For many years, when people have asked “how is the book going?” or “when is the book coming out?”, my reply has been that in addition to finishing the final chapter, I also need to revise the first ten. They were written so long ago that A) some new information has surfaced that needs to be incorporated and B) I wrote the back half of the book with more detail, and wanted to bring up the first half to match that. I’ve been intimidated about doing this, because I’ve been saying that Chapters 1 through 10 are “finished” for a long time — finished text and finished layouts. But that’s not true. They were never finished. They were finished enough for a first pass of the book while I was still writing the final chapter, not exactly knowing the shape of the whole thing. They were “finished” for 2009 or 2012, and it’s hard to go in and alter something actually finished or merely-in-quotations “finished.” But were always going to need more work. And that has finally started.

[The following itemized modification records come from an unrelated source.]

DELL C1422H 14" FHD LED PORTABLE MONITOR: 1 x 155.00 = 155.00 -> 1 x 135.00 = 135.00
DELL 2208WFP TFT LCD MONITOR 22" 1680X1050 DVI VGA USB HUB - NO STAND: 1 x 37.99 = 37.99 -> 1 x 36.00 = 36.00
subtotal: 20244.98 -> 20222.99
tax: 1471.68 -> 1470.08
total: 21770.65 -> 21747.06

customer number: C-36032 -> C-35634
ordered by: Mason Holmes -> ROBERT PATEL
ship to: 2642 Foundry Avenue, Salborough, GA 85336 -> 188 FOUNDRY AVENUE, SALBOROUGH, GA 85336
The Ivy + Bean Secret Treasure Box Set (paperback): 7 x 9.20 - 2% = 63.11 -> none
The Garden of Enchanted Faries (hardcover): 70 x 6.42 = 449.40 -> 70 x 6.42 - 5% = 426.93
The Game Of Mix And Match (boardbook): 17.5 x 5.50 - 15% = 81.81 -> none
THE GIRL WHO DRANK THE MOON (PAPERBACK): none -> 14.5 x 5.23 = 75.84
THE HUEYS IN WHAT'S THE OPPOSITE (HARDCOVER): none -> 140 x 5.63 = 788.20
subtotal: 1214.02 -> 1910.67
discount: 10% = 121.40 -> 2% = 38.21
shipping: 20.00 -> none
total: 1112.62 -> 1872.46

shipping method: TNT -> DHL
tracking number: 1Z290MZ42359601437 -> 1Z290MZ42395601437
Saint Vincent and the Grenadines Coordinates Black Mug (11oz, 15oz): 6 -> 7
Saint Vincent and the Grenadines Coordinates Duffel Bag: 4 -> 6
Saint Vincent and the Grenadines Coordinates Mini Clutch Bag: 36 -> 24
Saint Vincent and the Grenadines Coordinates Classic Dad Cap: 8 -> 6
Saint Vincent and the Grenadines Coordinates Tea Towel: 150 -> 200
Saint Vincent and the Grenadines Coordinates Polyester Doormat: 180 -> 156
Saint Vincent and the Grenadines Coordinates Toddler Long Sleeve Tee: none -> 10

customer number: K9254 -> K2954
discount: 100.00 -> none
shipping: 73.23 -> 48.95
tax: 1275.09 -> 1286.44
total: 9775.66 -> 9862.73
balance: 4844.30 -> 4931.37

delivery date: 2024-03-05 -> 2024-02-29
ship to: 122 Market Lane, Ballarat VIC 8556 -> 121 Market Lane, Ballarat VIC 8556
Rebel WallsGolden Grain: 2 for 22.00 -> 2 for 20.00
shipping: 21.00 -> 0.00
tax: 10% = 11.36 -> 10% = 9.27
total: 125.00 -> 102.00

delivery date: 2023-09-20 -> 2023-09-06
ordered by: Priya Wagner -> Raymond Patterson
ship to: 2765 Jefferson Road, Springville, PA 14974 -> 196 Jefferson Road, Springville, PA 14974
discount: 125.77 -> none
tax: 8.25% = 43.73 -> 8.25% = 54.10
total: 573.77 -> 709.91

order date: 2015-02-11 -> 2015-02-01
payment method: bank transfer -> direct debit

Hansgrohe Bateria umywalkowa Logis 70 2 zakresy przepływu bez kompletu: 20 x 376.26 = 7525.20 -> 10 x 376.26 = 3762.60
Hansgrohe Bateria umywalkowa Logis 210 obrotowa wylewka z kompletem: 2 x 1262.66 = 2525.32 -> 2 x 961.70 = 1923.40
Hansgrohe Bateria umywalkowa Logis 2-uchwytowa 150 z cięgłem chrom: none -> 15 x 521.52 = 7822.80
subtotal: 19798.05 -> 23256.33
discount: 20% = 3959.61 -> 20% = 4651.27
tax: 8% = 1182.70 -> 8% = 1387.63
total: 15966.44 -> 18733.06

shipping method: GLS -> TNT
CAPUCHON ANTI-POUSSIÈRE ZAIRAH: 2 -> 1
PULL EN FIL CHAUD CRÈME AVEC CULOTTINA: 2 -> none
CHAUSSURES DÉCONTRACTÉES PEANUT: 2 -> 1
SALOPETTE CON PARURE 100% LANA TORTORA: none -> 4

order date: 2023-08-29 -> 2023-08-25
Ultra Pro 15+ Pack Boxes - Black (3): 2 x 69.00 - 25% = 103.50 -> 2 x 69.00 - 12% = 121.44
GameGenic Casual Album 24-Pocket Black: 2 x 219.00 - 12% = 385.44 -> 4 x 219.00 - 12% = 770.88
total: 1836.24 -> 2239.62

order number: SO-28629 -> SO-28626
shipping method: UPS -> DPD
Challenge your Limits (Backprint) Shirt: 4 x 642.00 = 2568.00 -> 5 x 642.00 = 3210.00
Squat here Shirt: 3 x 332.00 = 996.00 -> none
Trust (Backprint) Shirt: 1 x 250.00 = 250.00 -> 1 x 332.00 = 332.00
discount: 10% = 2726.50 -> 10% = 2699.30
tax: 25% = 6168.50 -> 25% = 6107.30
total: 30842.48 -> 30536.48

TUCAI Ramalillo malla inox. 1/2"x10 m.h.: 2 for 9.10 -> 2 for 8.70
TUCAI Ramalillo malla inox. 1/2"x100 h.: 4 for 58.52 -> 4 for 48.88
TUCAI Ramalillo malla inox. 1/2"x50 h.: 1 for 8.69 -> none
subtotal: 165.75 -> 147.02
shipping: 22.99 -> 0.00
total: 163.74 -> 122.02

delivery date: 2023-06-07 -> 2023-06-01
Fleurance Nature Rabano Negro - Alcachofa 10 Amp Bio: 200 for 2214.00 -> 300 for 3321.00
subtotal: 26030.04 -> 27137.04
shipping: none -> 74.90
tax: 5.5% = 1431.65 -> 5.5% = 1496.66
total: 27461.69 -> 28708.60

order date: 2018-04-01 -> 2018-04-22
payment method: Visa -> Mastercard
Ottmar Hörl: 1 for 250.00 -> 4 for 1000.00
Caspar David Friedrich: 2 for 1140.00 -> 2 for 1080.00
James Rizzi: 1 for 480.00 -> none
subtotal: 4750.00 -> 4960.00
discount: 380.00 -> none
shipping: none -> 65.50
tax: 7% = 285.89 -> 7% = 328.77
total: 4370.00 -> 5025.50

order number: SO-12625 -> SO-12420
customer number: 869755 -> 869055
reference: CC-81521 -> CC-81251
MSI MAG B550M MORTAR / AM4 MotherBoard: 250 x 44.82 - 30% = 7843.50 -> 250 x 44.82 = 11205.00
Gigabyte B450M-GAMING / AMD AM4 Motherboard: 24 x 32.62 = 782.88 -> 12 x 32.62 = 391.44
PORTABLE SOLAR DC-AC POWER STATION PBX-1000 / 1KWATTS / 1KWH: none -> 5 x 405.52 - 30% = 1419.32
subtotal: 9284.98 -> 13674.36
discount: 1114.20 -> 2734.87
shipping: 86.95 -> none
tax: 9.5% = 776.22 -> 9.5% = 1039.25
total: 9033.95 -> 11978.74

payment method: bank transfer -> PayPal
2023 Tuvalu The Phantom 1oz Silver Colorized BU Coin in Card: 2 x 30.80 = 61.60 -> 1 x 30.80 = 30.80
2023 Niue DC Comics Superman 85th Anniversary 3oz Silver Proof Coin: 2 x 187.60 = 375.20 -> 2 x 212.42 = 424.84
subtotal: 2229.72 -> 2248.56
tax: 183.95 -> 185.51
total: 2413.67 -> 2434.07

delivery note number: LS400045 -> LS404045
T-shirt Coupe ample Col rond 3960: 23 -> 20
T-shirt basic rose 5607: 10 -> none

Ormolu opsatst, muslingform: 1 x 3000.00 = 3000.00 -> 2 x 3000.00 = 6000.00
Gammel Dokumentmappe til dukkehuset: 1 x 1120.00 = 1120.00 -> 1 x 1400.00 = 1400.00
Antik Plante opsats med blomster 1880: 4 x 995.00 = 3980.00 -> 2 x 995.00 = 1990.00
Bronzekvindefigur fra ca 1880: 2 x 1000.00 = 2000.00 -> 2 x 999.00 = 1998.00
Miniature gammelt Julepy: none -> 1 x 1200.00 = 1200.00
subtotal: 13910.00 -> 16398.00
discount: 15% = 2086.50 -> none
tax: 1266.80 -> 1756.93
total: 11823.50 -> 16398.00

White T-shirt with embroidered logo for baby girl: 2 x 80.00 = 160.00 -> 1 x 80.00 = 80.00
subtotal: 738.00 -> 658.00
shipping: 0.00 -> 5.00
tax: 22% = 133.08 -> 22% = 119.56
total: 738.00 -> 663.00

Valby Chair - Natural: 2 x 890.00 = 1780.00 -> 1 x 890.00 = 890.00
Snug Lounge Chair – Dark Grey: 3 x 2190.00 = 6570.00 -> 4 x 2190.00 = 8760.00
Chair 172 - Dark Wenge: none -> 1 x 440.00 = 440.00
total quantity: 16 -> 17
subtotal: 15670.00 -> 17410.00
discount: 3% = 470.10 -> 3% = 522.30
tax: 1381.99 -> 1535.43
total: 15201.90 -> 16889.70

Anyway, what have I done all year? Added that art director guy to Chapter 1, a full new page. Added a new paragraph to Chapter 2, better introducing that figure designer, and another paragraph introducing that comics editor. Chapter 3 got a whole page on packaging and package art and a whole page on that jingle writer. Added two-thirds of a page to Chapter 4 on that theme song, and four paragraphs on the early issues of the comic, and paragraphs on video games. In Chapter 5 I highlighted a paragraph that may need to be cut down or moved earlier, and added a page on video games. Added and changed a few paragraphs on that comics editor and comics writer and some early/middle issues and the company that owned that company in Chapter 7. Found that place in Chapter 8 where that director’s quote needs to go. Added a paragraph on that comics writer’s philosophy in Chapter 9. And dramatically, I’ve gone back into Chapter 20, which was always missing a key voice. It’s the big wrap up, and now I have that material, so I’ve added many paragraphs and am hammering it into a first draft.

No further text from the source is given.